## ASSIGNMENT
The answer must consist of every line in the records that contains the word "zawierać".

Revision tracking records:
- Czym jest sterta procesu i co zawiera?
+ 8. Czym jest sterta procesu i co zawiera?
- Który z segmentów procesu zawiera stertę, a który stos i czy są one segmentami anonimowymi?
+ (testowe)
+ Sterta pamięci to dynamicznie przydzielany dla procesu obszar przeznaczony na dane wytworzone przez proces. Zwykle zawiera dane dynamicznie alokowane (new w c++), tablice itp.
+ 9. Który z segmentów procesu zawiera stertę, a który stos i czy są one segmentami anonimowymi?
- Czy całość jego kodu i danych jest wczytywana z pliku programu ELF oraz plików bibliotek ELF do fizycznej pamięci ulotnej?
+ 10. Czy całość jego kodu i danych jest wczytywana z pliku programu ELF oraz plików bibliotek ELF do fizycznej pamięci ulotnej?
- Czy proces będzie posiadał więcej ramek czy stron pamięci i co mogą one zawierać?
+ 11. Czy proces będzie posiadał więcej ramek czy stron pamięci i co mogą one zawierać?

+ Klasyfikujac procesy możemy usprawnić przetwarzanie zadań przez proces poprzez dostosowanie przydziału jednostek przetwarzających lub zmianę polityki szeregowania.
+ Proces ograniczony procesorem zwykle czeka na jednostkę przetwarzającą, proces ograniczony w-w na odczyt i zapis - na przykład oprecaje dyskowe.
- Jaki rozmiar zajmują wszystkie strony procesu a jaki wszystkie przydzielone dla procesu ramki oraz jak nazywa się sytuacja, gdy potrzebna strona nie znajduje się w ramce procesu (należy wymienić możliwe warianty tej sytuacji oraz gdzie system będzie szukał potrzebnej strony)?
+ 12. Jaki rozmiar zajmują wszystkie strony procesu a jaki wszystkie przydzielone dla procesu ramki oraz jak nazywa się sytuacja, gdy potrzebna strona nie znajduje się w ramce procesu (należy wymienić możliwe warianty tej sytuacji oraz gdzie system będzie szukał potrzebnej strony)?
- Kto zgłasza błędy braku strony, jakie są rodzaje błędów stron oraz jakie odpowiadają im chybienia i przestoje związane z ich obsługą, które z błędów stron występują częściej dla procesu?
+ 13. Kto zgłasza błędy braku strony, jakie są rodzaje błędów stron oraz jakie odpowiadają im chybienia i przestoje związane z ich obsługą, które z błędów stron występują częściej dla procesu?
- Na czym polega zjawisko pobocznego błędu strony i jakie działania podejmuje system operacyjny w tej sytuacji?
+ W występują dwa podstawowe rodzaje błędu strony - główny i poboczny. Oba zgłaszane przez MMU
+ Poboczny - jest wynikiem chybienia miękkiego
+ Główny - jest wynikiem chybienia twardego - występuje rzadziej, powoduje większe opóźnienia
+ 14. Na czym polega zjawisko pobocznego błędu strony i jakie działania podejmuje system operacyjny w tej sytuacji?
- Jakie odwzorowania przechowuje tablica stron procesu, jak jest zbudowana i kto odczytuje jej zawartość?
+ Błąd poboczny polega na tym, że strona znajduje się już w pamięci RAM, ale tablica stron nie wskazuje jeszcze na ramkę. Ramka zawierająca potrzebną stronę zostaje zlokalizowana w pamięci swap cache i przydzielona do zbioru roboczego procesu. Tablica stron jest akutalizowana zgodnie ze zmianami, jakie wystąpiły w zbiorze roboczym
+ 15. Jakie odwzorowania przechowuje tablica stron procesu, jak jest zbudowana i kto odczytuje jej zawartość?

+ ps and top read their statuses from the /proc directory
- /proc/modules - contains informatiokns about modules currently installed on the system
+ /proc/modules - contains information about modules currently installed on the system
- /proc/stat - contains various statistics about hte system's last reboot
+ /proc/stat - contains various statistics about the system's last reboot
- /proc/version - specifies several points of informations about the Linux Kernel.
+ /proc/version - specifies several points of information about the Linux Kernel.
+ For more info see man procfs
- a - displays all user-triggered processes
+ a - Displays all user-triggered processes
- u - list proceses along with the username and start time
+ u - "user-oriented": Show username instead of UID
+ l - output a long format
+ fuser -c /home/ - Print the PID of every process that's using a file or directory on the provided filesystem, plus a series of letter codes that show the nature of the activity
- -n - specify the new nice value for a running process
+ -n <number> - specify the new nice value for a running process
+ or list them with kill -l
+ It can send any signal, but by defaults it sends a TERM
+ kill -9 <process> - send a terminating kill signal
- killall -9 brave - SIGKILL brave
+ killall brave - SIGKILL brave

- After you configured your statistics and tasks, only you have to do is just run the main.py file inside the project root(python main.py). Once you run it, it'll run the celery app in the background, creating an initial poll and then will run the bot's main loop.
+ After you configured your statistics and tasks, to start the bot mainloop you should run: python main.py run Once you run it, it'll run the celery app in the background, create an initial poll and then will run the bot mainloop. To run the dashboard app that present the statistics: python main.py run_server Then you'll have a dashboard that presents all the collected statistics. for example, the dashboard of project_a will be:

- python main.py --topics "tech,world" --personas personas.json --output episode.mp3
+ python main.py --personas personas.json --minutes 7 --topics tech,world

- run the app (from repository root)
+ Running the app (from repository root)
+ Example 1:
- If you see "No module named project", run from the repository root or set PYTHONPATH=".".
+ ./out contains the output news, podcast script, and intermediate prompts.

## REPLY TO THE TASK
- Czy proces będzie posiadał więcej ramek czy stron pamięci i co mogą one zawierać?
+ 11. Czy proces będzie posiadał więcej ramek czy stron pamięci i co mogą one zawierać?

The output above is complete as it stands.